>>>>>

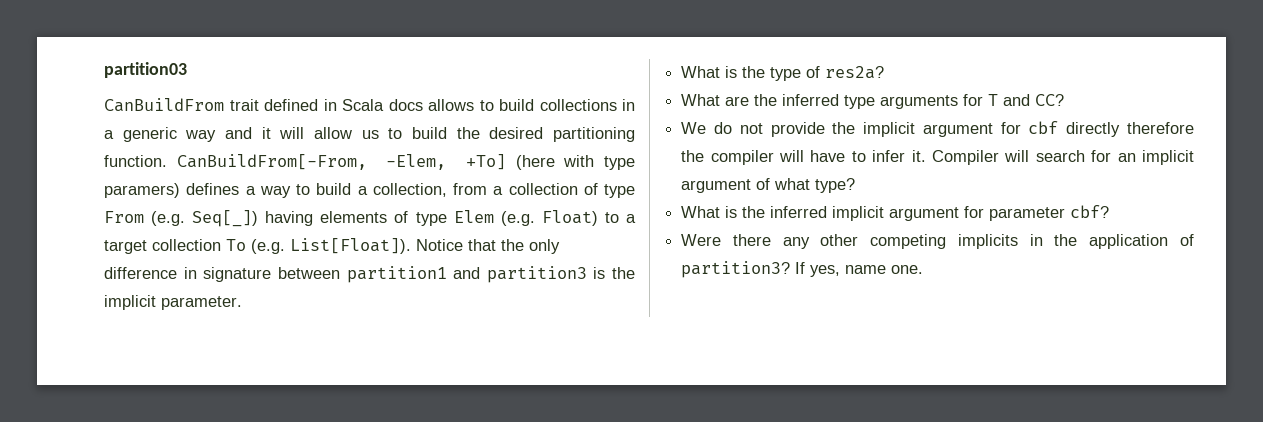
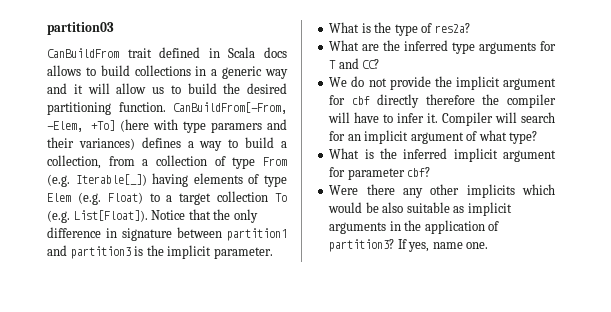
[104,183,180,198] paramers) -> [211,119,287,133] [47,137,135,150] paramers and their variances)
[192,210,259,227] Seq[_]) -> [75,174,147,186] Iterable[_])
[870,234,1018,249] competing implicits -> [466,184,555,198] [328,202,512,216] [329,222,387,234] implicits which would be also suitable as implicit arguments

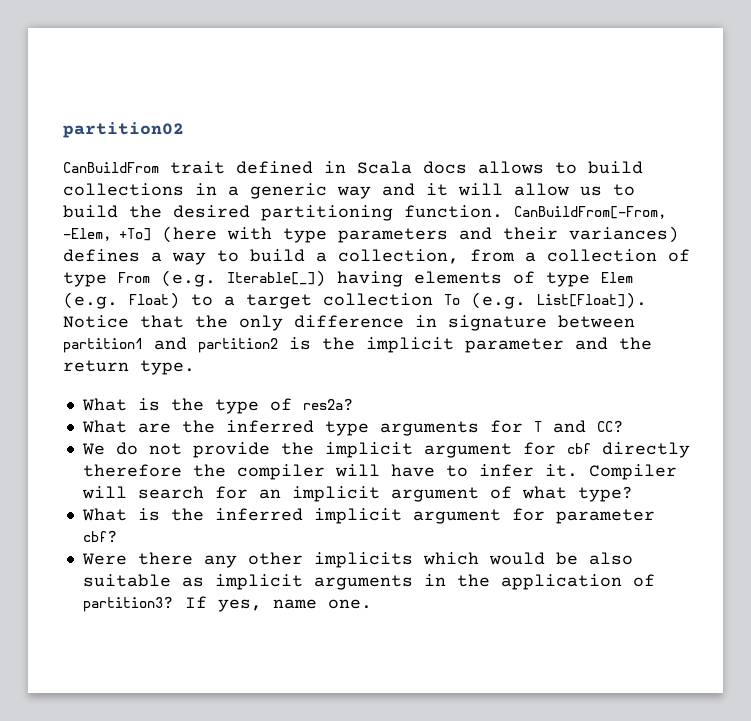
[47,22,114,35] partition03 -> [63,122,184,138] partition02
[211,122,263,133] paramers -> [338,228,448,243] parameters
[70,246,131,259] partition3 -> [198,338,278,353] partition2
[213,247,273,259] parameter. -> [465,337,652,353] [63,360,195,375] parameter and the return type.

<<<<<

◆ **WHAT THE TASK REQUIRES**: In your answer, print the entries above exactly, with the pictures left out.

◆ **ANSWER FOR THE TASK**:
[104,183,180,198] paramers) -> [211,119,287,133] [47,137,135,150] paramers and their variances)
[192,210,259,227] Seq[_]) -> [75,174,147,186] Iterable[_])
[870,234,1018,249] competing implicits -> [466,184,555,198] [328,202,512,216] [329,222,387,234] implicits which would be also suitable as implicit arguments

[47,22,114,35] partition03 -> [63,122,184,138] partition02
[211,122,263,133] paramers -> [338,228,448,243] parameters
[70,246,131,259] partition3 -> [198,338,278,353] partition2
[213,247,273,259] parameter. -> [465,337,652,353] [63,360,195,375] parameter and the return type.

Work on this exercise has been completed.